TOKYO – Lors de sa 15ème session qui s’est conclue début octobre, le Conseil des Nations Unies pour les droits de l’homme a adopté une résolution encourageant les gouvernements à éliminer toute forme de discrimination contre les personnes atteintes de la lèpre ainsi que contre les membres de leur famille. En tant qu’Ambassadeur de bonne volonté de l’Organisation Mondiale de la Santé pour l’élimination de la lèpre, j’œuvre depuis fort longtemps pour cela.

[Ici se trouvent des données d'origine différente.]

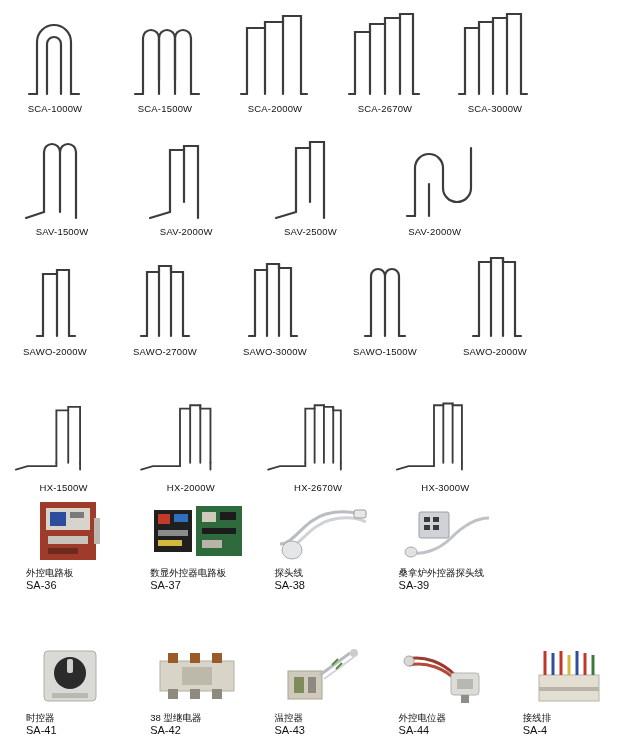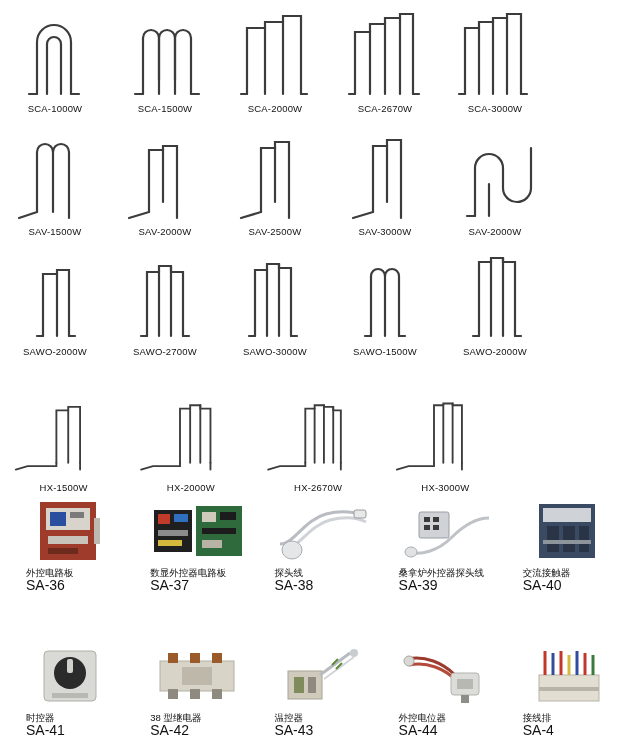"SAV-3000W" div.cell { html: <div> <div> <svg> <g> <path></path> <path></path> <path></path> <path></path> </g> </svg> </div> <div>SAV-3000W</div> </div> -> none }
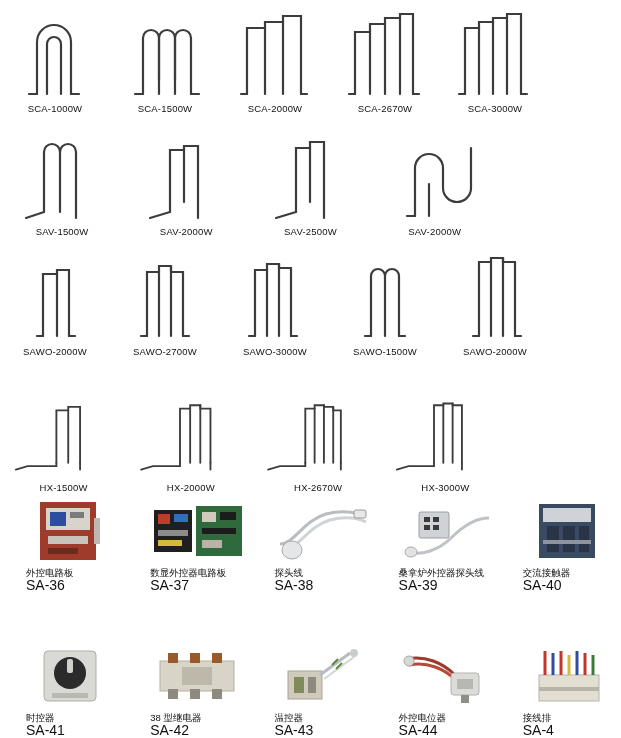"交流接触器" div.acc-cell { html: <div> <div> <svg> <rect></rect> <rect></rect> <rect></rect> <rect></rect> <rect></rect> <rect></rect> </svg> </div> <div>交流接触器</div> <div>SA-40</div> </div> -> none }
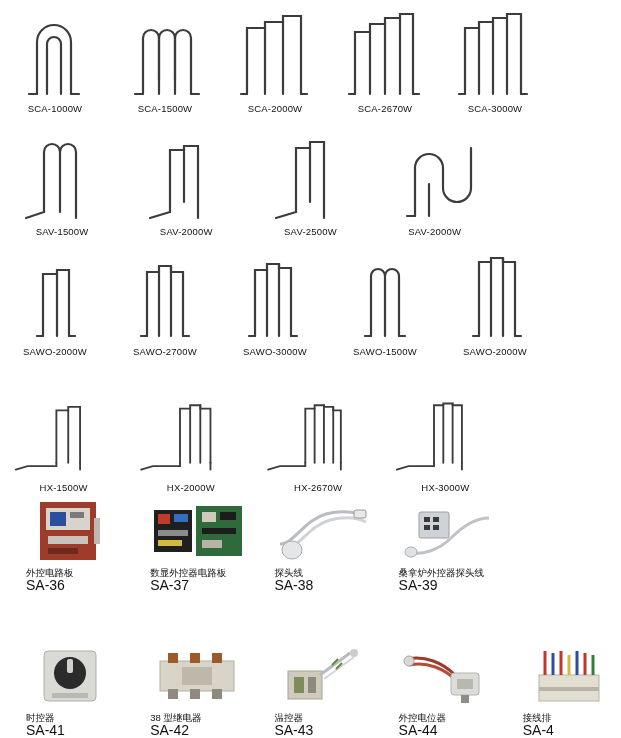"SA-36" .acc-code { font-size: 14px -> 11px }
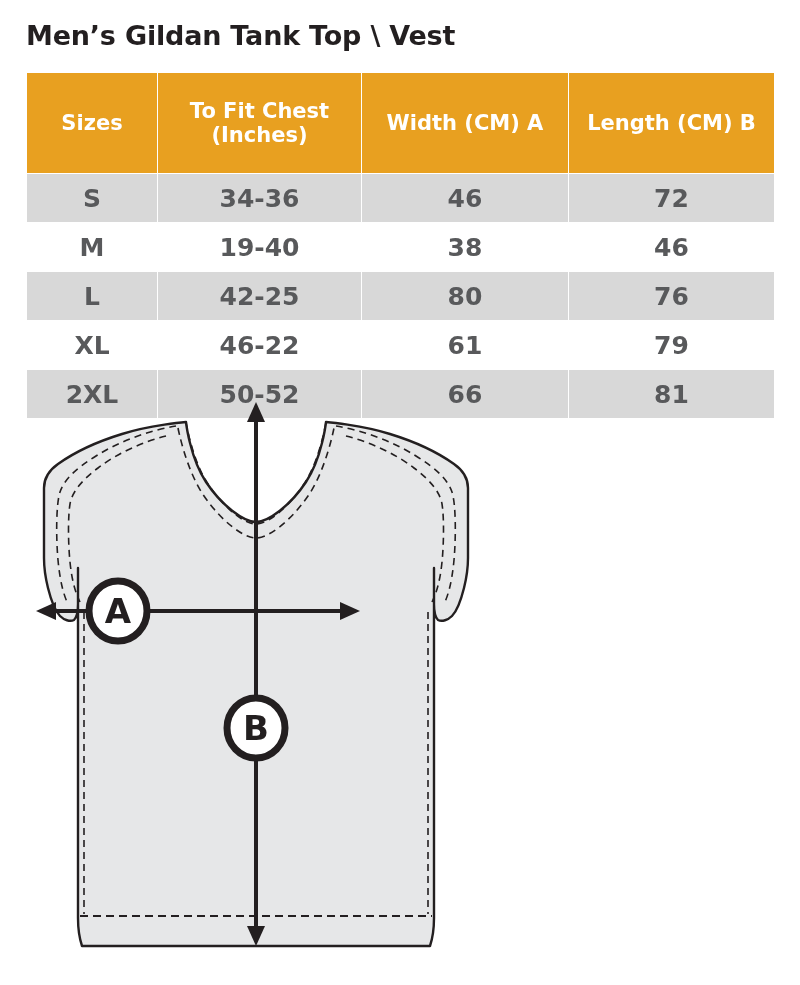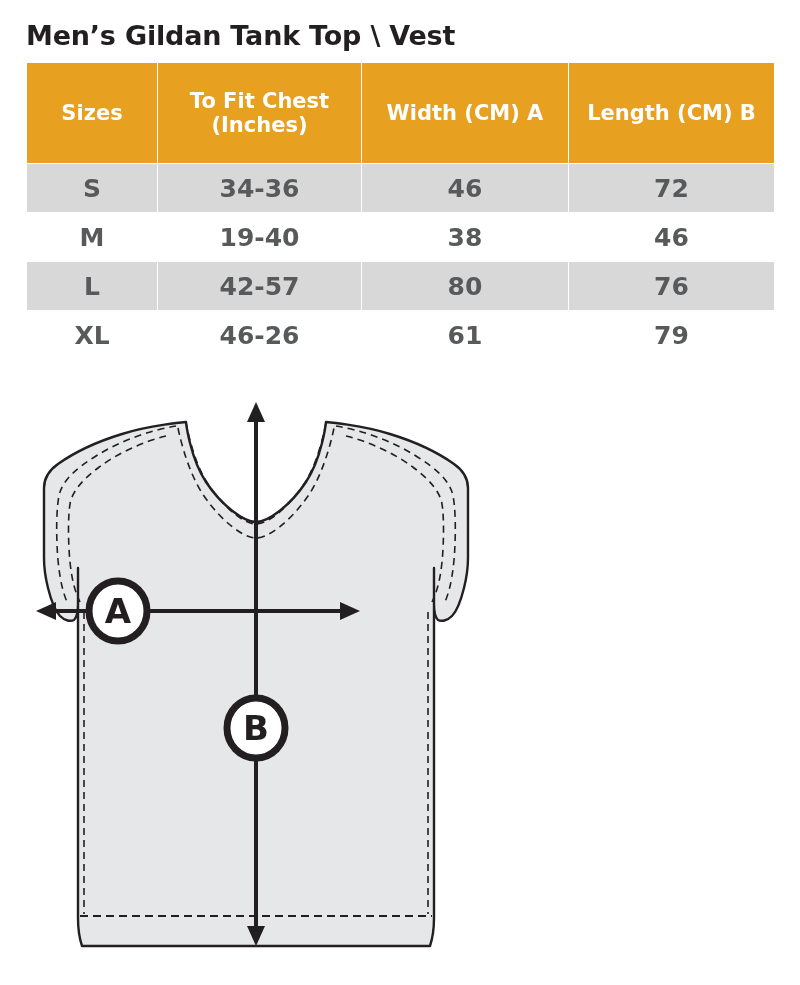"Sizes" .size-table { top: 62px -> 72px }
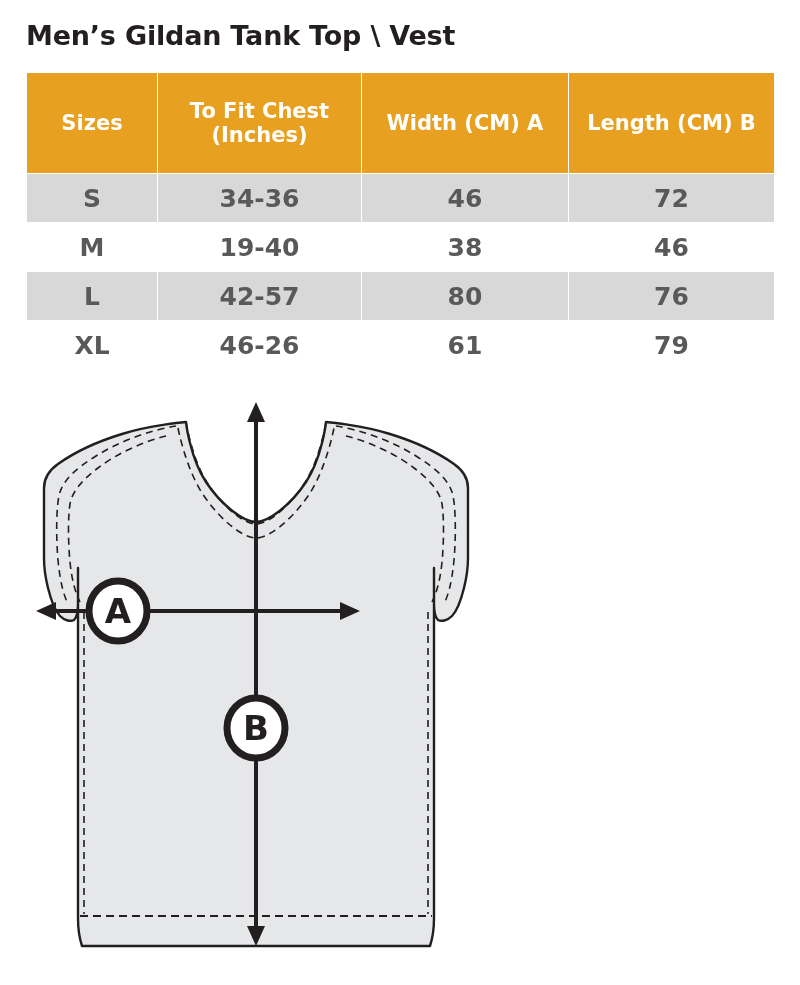"42-57" td { text: 42-57 -> 42-25 }
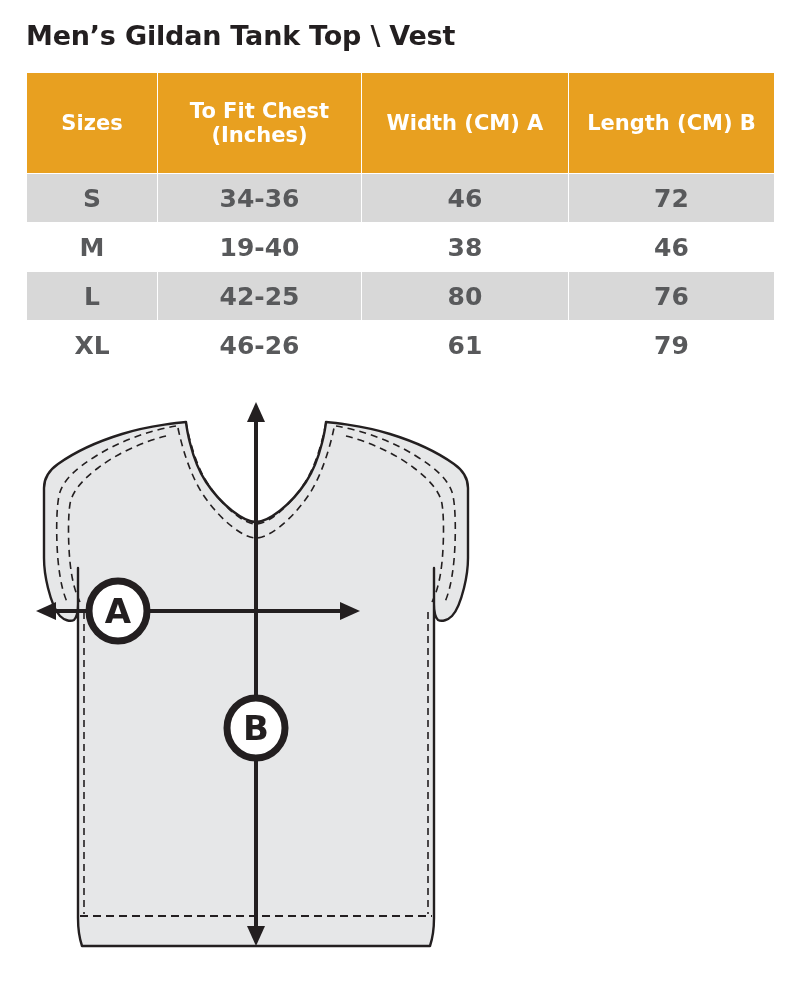"46-26" td { text: 46-26 -> 46-22 }
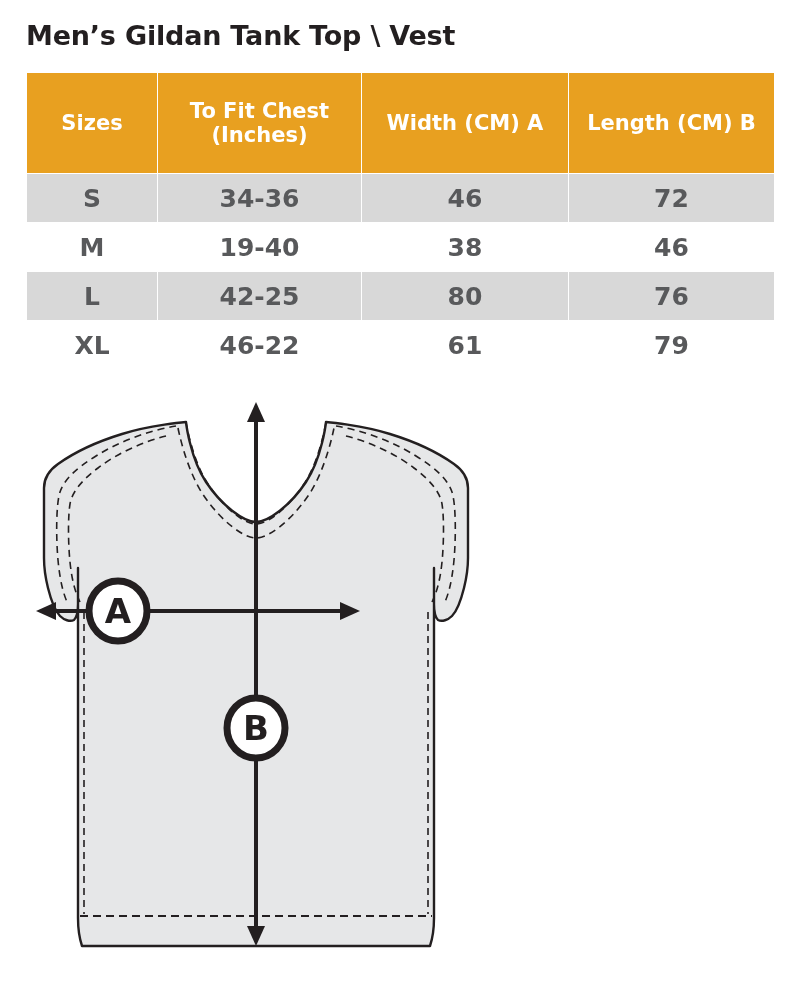"2XL" tr.alt { html: none -> <tr> <td>2XL</td> <td>50-52</td> <td>66</td> <td>81</td> </tr> }
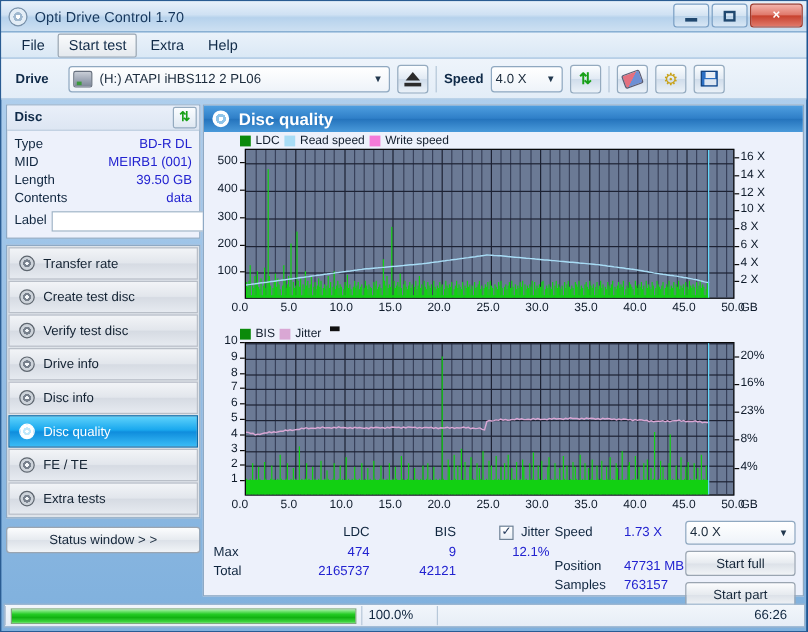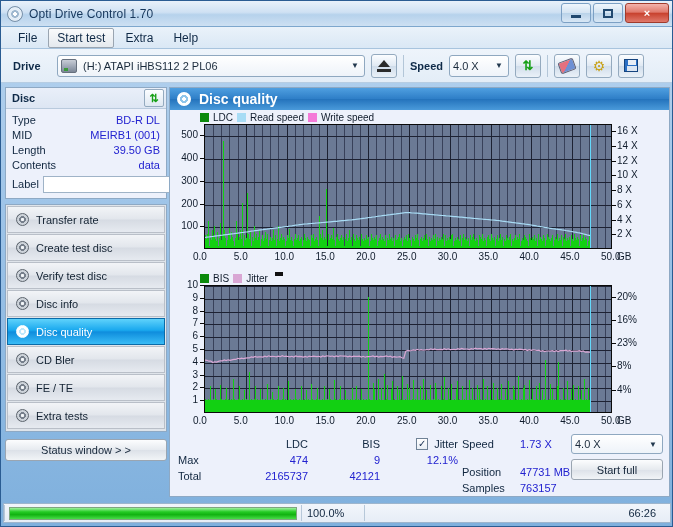"(H:) ATAPI iHBS112 2 PL06" #drive-combo { width: 308px -> 268px }
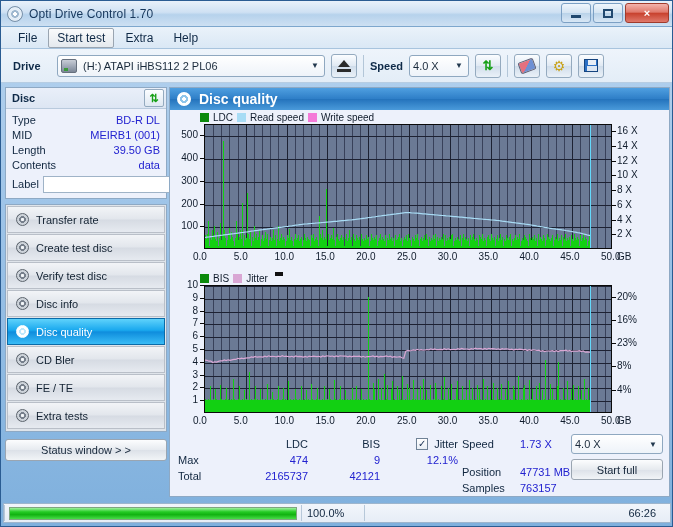"Drive info" div.navitem { html: none -> <div> <span></span> <span>Drive info</span> </div> }
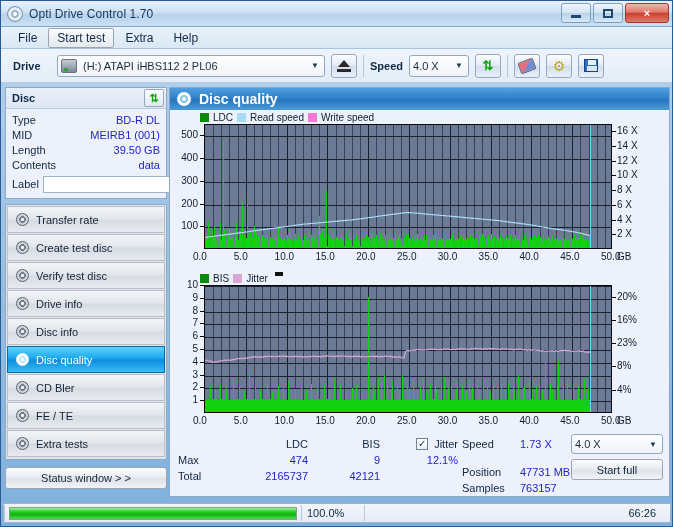"CD Bler" div.navitem { html: <div> <span></span> <span>CD Bler</span> </div> -> none }
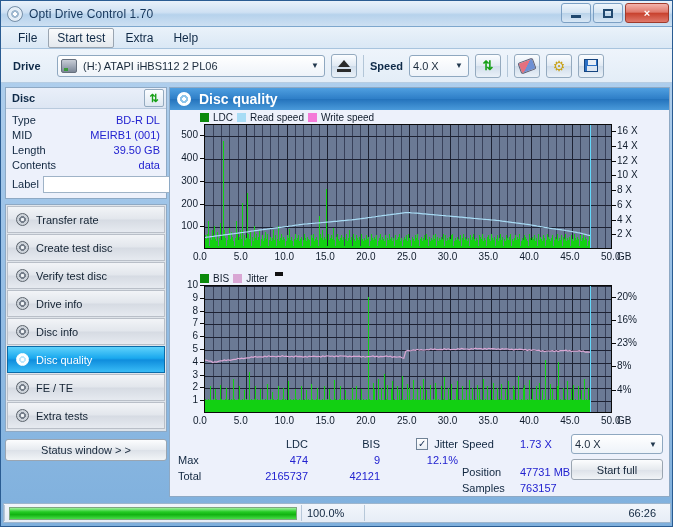"Start part" div.btn { html: none -> <div>Start part</div> }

La lèpre est la plus ancienne maladie au monde. Elle a une dimension physique, mais aussi sociale et psychologique. Aucun traitement n’avait pu être découvert pendant des siècles. Ce ne fut qu’à la fin du vingtième siècle qu’une chimiothérapie réellement efficace a été développée. Depuis l’introduction de la thérapie multiple au début des années 80, 16 millions de personnes ont pu être soignées dans le monde. La lèpre n’est plus considérée comme un problème de santé publique dans la presque totalité des pays du monde.

Diagnostiquée et traitée rapidement, la lèpre ne laisse aucune trace. Ce n’est que lorsque elle n’est pas traitée que les dommages causés aux nerfs périphériques entrainent la perte de sensation et provoquent les ulcération et les plaies.